Maybe, as women, we are finally becoming secure and self-aware enough to be willing to look at the real darkness behind this dynamic.

In any vividly felt female rivalry, there can be an element of identification and attraction within the overall sense of hostility between women. It may be part of why close female friendships can become so risky emotionally that aggression or betrayal is the only "safe" redirection of energies. In Black Swan, the lesbian subtext of this relationship between the battling dancers surfaces directly. The element of attraction in same-sex rivalry is worth exploring. Data from the front lines of psychology shows that while straight men respond to straight stimuli and gay men to gay stimuli, women of whatever orientation tend to the bisexual in their physiological responses, though this arousal does not always register on the level of conscious awareness. How many times in the tensions between ostensibly straight women has an untenable attraction been redirected into a safe resentment?

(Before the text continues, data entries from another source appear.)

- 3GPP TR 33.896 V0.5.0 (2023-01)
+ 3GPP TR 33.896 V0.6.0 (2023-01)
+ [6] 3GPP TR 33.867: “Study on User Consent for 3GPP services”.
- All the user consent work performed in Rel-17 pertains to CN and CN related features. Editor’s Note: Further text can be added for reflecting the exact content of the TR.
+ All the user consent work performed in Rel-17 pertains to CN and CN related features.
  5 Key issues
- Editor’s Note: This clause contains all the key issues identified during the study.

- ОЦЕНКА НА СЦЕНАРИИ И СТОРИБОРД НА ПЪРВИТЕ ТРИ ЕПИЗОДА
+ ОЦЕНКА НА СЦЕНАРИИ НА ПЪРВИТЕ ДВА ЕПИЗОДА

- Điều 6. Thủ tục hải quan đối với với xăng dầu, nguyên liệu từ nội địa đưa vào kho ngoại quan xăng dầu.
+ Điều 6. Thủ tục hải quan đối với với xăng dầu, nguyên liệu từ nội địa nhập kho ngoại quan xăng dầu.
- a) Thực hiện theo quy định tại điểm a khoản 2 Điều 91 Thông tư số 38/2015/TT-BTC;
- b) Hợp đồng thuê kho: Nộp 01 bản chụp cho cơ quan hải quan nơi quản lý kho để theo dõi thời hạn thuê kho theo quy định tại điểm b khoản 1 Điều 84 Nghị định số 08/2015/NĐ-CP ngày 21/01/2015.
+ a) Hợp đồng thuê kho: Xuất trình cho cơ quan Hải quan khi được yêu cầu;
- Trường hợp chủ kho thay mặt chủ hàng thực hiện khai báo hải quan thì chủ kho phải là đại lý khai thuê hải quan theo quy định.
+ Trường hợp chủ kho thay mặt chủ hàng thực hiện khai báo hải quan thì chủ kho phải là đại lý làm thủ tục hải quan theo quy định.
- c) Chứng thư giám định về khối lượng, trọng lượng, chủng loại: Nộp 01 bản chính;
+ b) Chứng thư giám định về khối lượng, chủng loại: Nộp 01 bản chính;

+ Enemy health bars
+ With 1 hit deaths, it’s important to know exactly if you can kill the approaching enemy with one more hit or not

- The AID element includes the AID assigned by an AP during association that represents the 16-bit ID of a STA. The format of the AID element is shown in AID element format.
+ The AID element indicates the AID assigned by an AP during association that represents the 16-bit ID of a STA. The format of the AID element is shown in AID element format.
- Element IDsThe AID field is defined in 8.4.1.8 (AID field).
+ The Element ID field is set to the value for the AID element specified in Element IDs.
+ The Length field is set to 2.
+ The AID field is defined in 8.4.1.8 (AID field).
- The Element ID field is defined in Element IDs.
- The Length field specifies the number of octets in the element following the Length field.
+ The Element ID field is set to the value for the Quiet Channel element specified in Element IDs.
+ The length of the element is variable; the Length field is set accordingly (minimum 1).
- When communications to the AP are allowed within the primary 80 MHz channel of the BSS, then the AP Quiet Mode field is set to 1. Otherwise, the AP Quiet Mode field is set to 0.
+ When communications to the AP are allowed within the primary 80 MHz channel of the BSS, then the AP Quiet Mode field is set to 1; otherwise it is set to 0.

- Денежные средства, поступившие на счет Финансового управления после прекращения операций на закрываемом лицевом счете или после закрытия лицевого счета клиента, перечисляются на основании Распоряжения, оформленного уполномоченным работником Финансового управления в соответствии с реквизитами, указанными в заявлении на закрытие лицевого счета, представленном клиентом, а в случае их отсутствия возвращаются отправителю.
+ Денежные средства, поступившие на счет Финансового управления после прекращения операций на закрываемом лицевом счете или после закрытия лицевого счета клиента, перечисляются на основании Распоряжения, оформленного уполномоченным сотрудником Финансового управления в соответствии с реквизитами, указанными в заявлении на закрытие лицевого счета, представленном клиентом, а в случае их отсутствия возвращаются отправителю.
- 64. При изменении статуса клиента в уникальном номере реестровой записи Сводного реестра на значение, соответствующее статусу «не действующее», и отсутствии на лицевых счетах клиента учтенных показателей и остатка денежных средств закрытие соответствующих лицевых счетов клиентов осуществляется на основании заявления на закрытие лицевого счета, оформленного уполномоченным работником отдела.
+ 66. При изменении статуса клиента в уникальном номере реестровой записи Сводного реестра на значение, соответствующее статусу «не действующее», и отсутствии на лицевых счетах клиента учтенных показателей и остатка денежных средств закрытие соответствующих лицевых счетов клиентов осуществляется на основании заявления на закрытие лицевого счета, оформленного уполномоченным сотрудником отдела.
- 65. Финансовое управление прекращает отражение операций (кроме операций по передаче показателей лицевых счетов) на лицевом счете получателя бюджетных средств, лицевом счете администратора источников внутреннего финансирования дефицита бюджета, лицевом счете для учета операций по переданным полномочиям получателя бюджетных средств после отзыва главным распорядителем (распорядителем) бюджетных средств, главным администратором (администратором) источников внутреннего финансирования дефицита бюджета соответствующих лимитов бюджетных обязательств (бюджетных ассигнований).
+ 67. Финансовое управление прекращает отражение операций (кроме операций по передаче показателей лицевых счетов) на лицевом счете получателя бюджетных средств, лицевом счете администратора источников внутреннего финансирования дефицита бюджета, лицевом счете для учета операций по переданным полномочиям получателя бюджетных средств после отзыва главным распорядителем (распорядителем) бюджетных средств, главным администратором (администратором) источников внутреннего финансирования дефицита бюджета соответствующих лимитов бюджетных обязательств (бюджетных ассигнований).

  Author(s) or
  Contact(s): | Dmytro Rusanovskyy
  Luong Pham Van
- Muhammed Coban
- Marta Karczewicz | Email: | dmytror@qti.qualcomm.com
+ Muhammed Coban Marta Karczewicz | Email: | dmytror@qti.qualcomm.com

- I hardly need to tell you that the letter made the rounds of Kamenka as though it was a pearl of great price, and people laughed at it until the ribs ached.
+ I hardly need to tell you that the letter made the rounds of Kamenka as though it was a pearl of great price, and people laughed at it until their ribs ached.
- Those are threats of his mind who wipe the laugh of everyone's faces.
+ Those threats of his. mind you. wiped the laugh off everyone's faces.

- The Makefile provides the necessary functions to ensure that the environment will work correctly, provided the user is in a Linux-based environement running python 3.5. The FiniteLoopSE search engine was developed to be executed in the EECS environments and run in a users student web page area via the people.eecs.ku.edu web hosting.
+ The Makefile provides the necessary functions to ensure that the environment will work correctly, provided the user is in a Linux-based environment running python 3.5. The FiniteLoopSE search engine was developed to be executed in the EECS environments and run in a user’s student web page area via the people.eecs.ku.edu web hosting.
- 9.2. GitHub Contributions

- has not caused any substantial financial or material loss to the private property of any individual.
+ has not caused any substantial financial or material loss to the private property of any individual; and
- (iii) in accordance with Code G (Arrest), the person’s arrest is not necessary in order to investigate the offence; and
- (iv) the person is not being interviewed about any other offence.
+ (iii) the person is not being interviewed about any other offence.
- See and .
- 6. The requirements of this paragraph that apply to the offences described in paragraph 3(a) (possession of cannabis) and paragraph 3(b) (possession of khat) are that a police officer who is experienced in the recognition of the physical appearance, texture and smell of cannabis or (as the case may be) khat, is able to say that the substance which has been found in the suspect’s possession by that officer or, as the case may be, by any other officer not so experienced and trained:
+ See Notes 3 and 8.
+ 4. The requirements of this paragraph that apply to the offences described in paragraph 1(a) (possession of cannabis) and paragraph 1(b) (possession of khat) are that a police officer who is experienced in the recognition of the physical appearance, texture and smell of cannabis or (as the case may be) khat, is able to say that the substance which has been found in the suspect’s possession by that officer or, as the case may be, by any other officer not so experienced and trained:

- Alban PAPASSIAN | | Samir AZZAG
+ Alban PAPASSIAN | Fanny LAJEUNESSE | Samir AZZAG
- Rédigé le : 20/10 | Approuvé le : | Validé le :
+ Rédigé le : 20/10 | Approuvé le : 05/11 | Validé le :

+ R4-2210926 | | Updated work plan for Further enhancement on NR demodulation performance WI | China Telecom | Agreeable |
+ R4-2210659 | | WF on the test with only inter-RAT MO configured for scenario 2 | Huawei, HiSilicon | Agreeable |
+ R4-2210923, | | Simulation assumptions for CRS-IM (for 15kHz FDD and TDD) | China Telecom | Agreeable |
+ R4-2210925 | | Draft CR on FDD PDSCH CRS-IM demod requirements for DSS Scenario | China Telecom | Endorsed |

Do we become better people—better women—when we draw back the curtain on this painful, unflattering subject? Do we risk confirming what an antifeminist world wants to say of us—that we can't create workable teams, we can't lead effectively, and we are indeed treacherous and bitchy? Do we risk losing the victories of feminism in every previous generation because we can't for the life of us seem to be able to sustain a common cause without inevitably taking out the long knives?

I trust that in looking closely at this darker side of our own psyche, we will learn enough about ourselves to stop being held at the mercy of it. I trust that if you repress the dark side, it comes back to bite you, but if you drag it, protesting, into the light, that is the first step toward integration and perhaps a more real empowerment. Perhaps we should better learn which women around us are true friends and true allies and which women we should recognize for their alluring, socially cruel edge. And having recognized it, turn our backs on it and flee.